Talk of partition being “inherently wasteful” is the sort of language that may make many Unionist politicians wary of ever-closer health ties, thus slowing the pace of cross-border work.
However, despite this, Deputy Ó Caoláin is hopeful of further developments.
“While there has been the expected reluctance from some individuals and parties towards cross-border co-operation, a number are beginning to see the benefits, on some matters at least,” he says. “It is my hope that this co-operative experience will lead to a greater appreciation of an all-island approach to our shared challenges and problems.”
Some Unionist suspicion at cross-border work will most likely continue, experts have told MI. However, it is also noted that the co-operation that has taken place so far, however limited, has often happened with a DUP Minister for Health in Stormont.
If difficulties remain in the North, cultivating cross-border health collaboration is an agenda supported by all parties in the Dáil.
“The Joint Committee identified North-South co-operation in the provision of the health service as a key priority in its 2015 Work Programme,” Deputy Frank Feighan TD (Fine Gael), Chairman of the Joint Committee on the Implementation of the Good Friday Agreement, tells MI.

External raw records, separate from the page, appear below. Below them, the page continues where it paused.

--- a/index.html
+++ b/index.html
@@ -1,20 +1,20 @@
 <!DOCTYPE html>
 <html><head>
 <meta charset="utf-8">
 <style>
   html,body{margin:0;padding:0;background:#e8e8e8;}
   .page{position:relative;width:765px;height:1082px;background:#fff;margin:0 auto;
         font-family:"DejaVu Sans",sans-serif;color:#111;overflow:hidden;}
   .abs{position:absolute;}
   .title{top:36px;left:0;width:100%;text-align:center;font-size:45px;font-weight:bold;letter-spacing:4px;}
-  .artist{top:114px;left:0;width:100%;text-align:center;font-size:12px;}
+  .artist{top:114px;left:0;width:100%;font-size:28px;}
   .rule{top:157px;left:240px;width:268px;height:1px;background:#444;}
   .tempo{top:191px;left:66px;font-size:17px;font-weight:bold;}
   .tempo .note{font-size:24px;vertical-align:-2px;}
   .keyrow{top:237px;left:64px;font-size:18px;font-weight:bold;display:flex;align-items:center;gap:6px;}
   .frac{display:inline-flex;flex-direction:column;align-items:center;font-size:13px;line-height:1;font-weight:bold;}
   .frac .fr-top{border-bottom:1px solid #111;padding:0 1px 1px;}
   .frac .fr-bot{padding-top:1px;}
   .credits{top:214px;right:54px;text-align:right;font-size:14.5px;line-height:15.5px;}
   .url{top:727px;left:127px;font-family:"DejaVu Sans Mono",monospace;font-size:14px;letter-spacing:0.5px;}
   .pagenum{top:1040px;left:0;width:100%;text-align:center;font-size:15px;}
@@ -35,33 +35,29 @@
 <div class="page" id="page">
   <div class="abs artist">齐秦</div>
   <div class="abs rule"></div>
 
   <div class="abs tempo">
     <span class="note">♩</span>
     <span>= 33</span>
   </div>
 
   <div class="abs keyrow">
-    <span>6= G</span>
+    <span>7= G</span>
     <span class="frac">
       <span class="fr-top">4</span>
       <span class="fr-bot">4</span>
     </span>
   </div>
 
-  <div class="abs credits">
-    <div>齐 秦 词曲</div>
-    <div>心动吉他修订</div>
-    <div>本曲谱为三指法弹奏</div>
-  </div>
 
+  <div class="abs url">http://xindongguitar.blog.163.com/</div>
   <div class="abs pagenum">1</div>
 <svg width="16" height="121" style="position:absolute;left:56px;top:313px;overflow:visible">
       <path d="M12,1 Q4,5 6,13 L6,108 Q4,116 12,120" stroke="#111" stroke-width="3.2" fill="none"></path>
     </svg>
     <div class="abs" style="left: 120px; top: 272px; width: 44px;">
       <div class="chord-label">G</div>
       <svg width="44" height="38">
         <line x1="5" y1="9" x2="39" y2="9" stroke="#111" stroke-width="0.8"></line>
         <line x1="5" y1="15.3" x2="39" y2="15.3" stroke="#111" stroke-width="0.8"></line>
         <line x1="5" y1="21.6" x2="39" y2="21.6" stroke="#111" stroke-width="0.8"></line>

Minister Varadkar is due to be in front of the Committee on Thursday 28 May to “discuss the opportunities to enhance health service provision through North/South co-operation”.
This newspaper understands that an informal meeting with “health service representative organisations” will take place before this official committee meeting, where issues around cross-border work can be discussed.
“The objective is to identify a limited number of concrete and feasible proposals where ideally, expertise and resource capacity are readily available,” says Deputy Feighan.